On appeal from the Superior Court of New Jersey, Chancery Division, Family Part, Salem County, Docket No. FJ-17-74-11.

Per curiam.



Submitted April 25, 2012

Before Judges Sapp-Peterson and Ostrer.

This case requires us to construe L. 1986, c. 34, which amended the statute on obstructing the administration of law, N.J.S.A. 2C:29-1, to make certain violations a fourth-degree crime. The issue arises in H.M.'s appeal from an adjudication of juvenile delinquency. Following a bench trial, the Family Part found H.M. committed an offense that if committed by an adult would constitute fourth-degree obstructing, N.J.S.A. 2C:29-1b. The court acquitted H.M. of additional charges that would have constituted the adult crimes of third-degree resisting arrest, N.J.S.A. 2C:29-2a(3)(a), and second-degree hindering apprehension, N.J.S.A. 2C:29-3a(5). We reverse, and remand for entry of an adjudication of delinquency on the lesser included disorderly persons form of obstructing, and for a new disposition.


H.M.'s offense arose out of a police encounter with an adult. On May 25, 2010, Millville Police Officer Matthew Radcliffe while on automobile patrol observed Charles Hannah on the porch of the home where H.M. resided. There was an outstanding warrant for the arrest of Hannah on charges of attempted murder. Officer Radcliffe advised Hannah he was under arrest pursuant to the warrant. Hannah then attempted to flee into the house, but the door was locked. The officer exited his vehicle, entered the porch and attempted to place Hannah under arrest.

According to Officer Radcliffe's testimony, as Hannah struggled, he called for H.M. to unlock the door. H.M. then opened the door. Hannah fell into the house. As Officer Radcliffe shouted that Hannah was under arrest, H.M. shut the door against the officer, pushing him out of the house, and then H.M. locked the officer out. Officer Radcliffe testified he ultimately gained entry into the home by kicking the door off its hinges. He struggled with Hannah inside the house. H.M. shouted at the officer using vulgar terms to get out of the house. However, H.M. did not physically interfere as Officer Radcliffe subdued Hannah and brought him out of the house, where the officer arrested him with the assistance of other officers. An assisting officer then attempted to arrest H.M. for hindering the apprehension of Hannah, and H.M. refused to offer his hands for the placement of restraints and had to be physically subdued.

Officer Radcliffe's testimony was corroborated in part by Sergeant Mike Harvey, who testified that he responded to the rear of the property as back-up.

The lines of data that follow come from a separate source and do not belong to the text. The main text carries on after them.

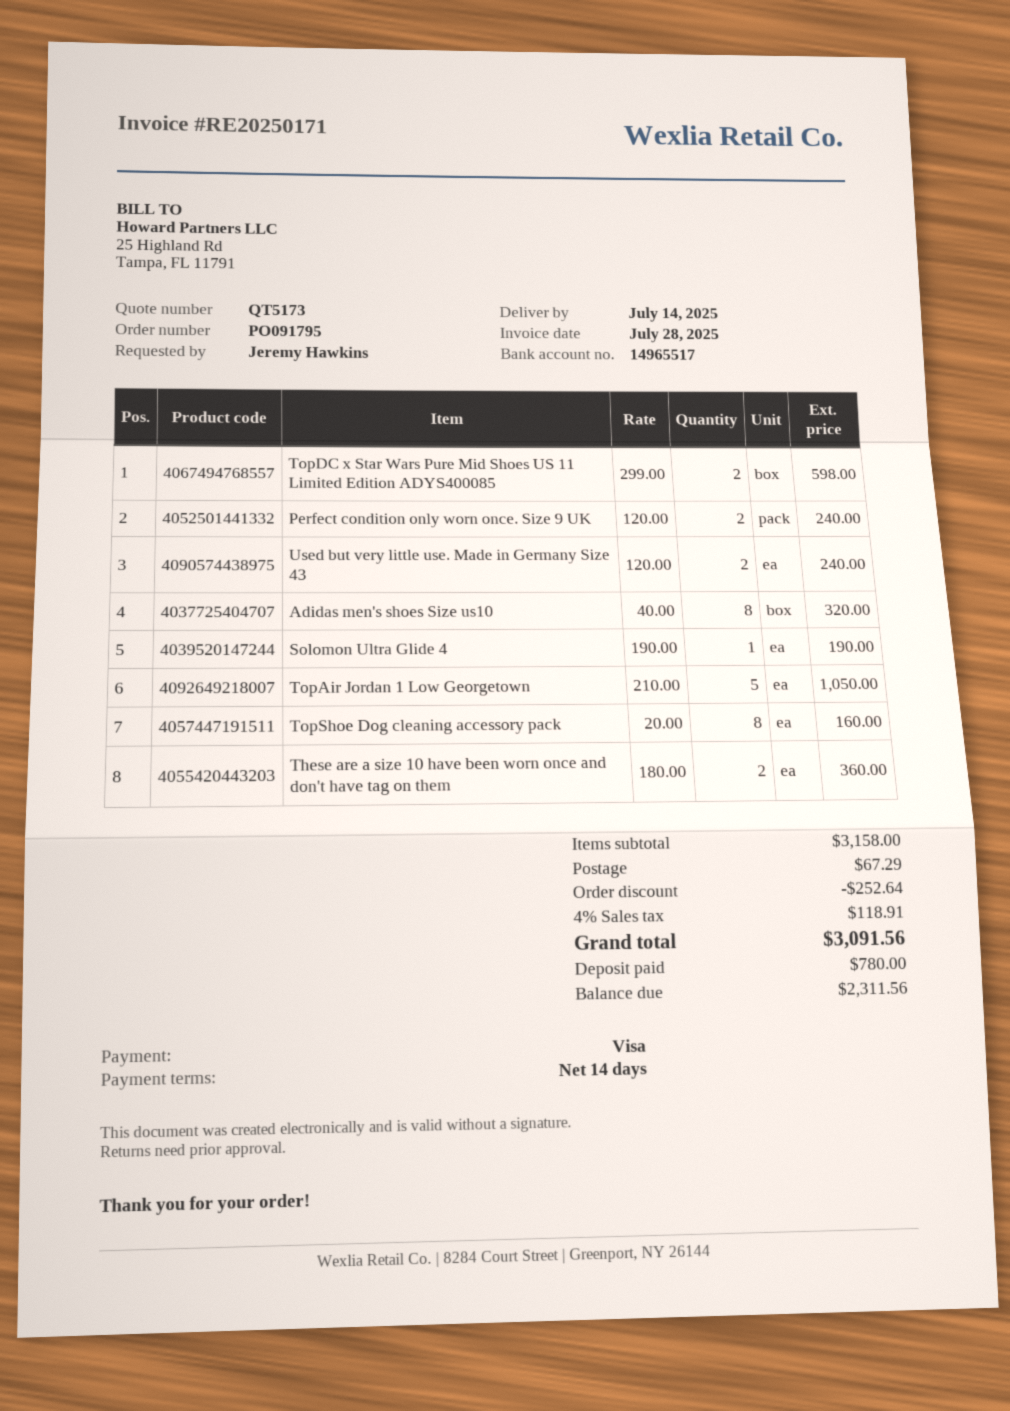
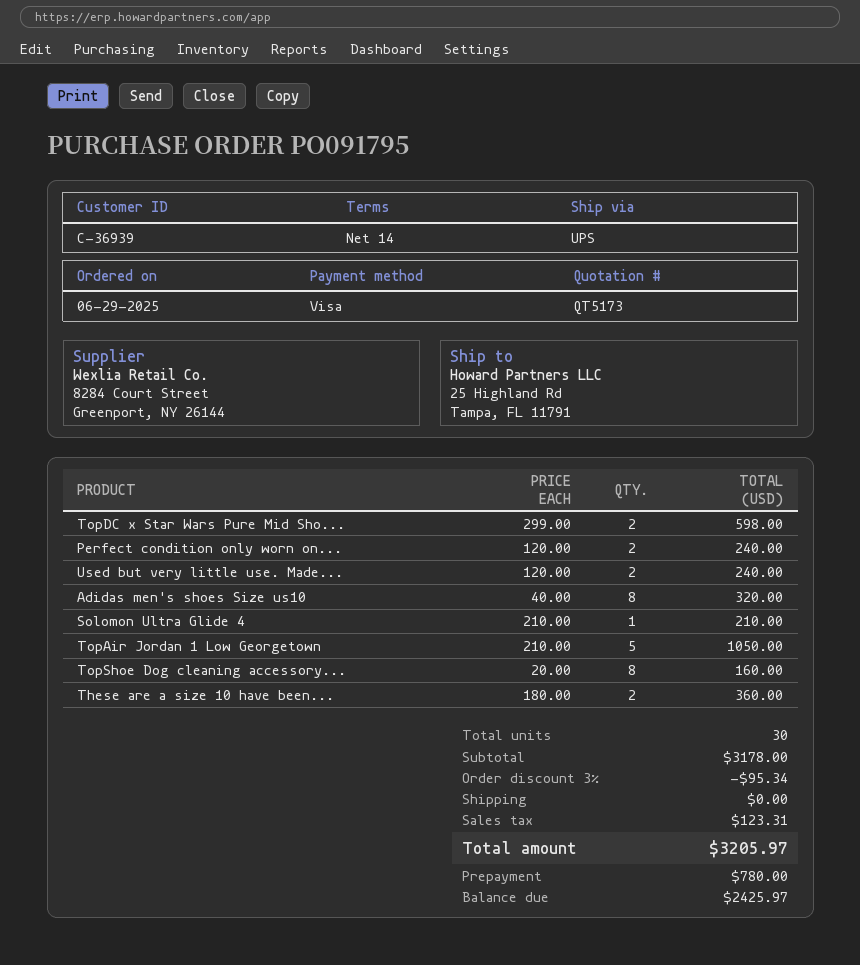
Solomon Ultra Glide 4: 1 x 190.00 = 190.00 -> 1 x 210.00 = 210.00
subtotal: 3158.00 -> 3178.00
discount: 252.64 -> 95.34
shipping: 67.29 -> 0.00
tax: 118.91 -> 123.31
total: 3091.56 -> 3205.97
balance: 2311.56 -> 2425.97

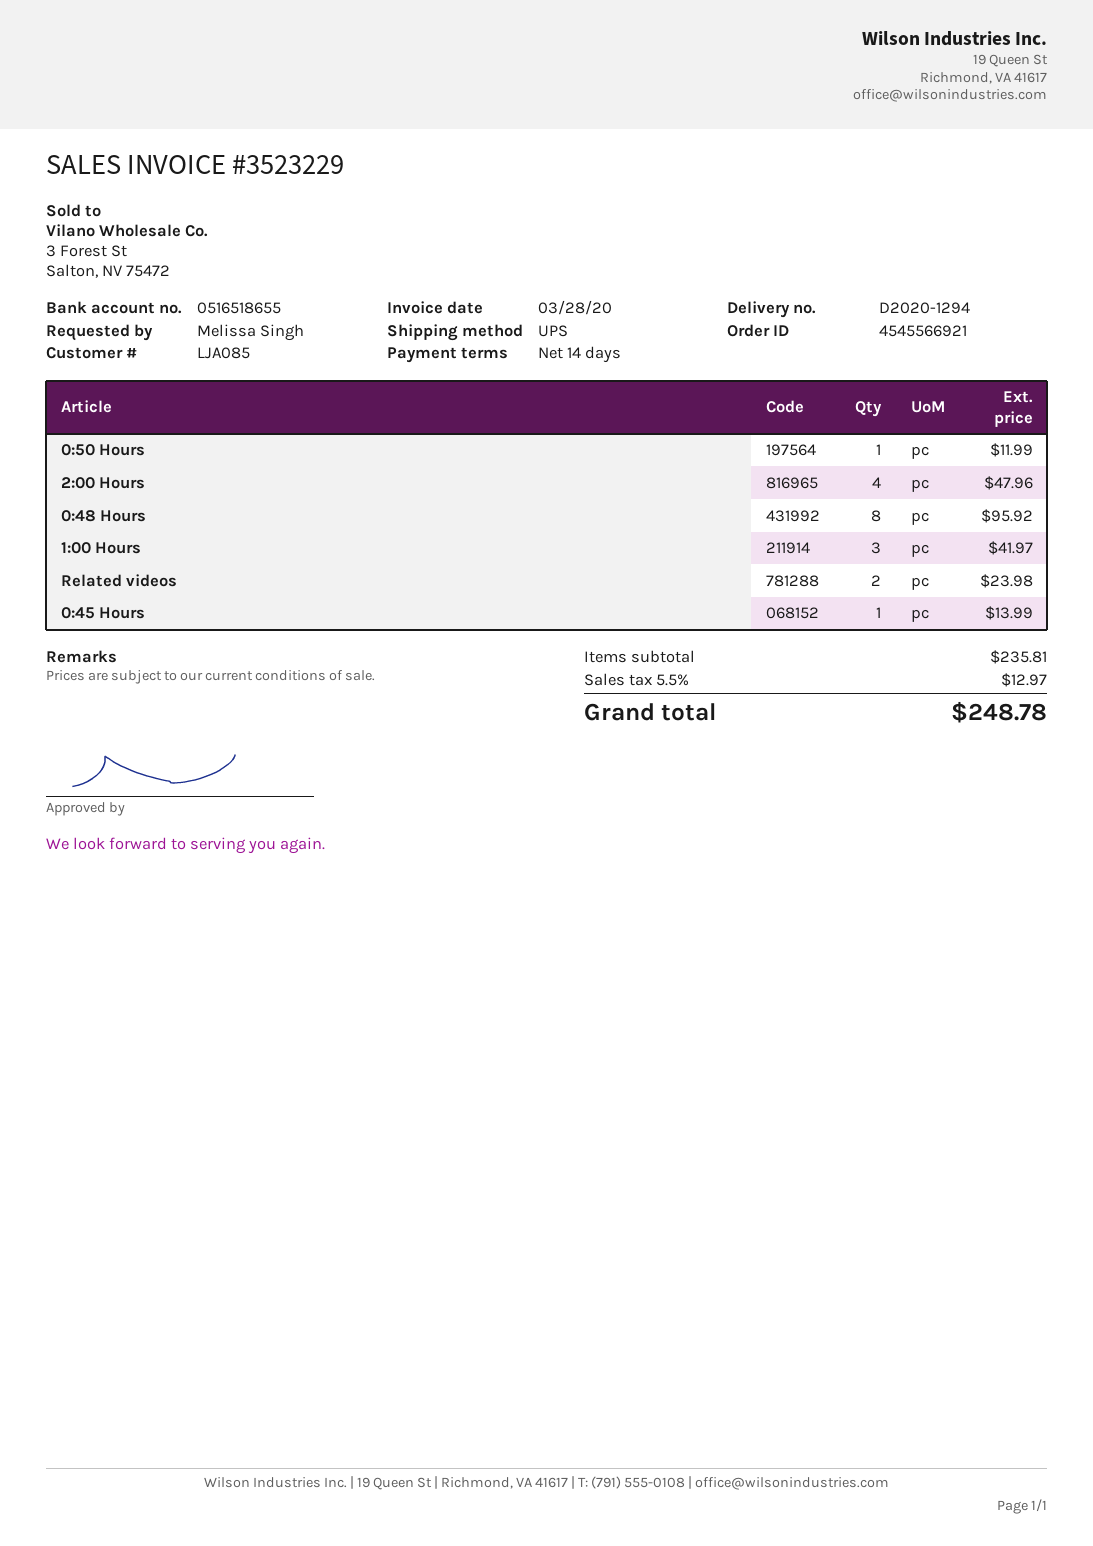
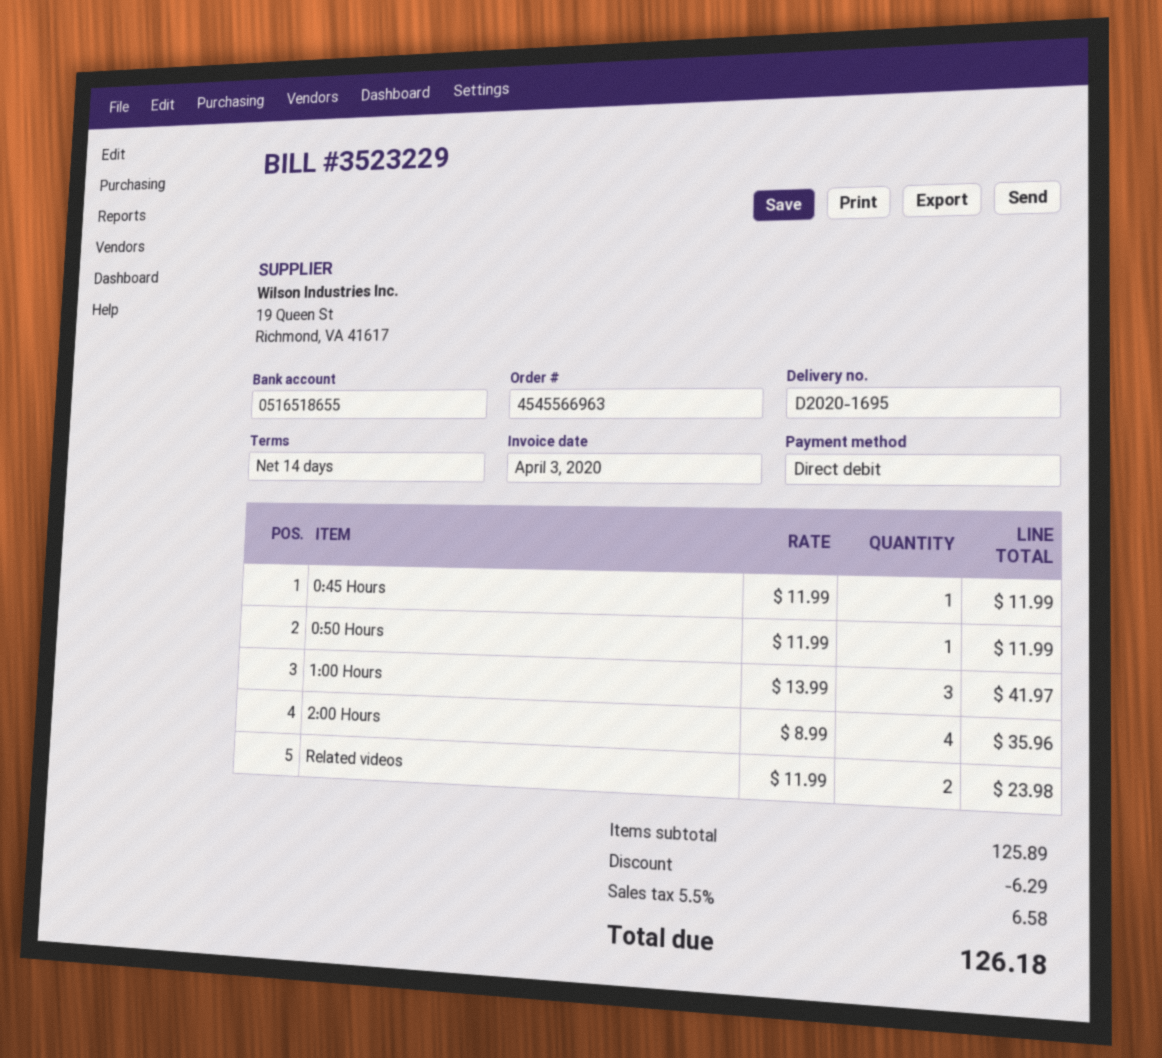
order number: 4545566921 -> 4545566963
delivery note number: D2020-1294 -> D2020-1695
invoice date: 2020-03-28 -> 2020-04-03
2:00 Hours: 4 for 47.96 -> 4 for 35.96
0:48 Hours: 8 for 95.92 -> none
0:45 Hours: 1 for 13.99 -> 1 for 11.99
subtotal: 235.81 -> 125.89
discount: none -> 6.29
tax: 5.5% = 12.97 -> 5.5% = 6.58
total: 248.78 -> 126.18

Using his radio, he authorized Officer Radcliffe to force entry into the residence after the officer's struggle with Hannah on the porch. He could hear the struggle continue in the house, but he had no personal knowledge of H.M. impeding Officer Radcliffe's entry into the house.

H.M. testified in his defense, along with his thirteen-year-old cousin, A.M., and his girlfriend, Cachet Habersham, both of whom were in the house during the altercation, and H.M.'s grandmother, the house's owner, who arrived home hours later. A.M. testified that she heard someone banging on the door; she thought the struggle outside involved Hannah and "my uncle." She alerted Habersham and H.M., who went downstairs and opened the door, causing Hannah to fall into the house.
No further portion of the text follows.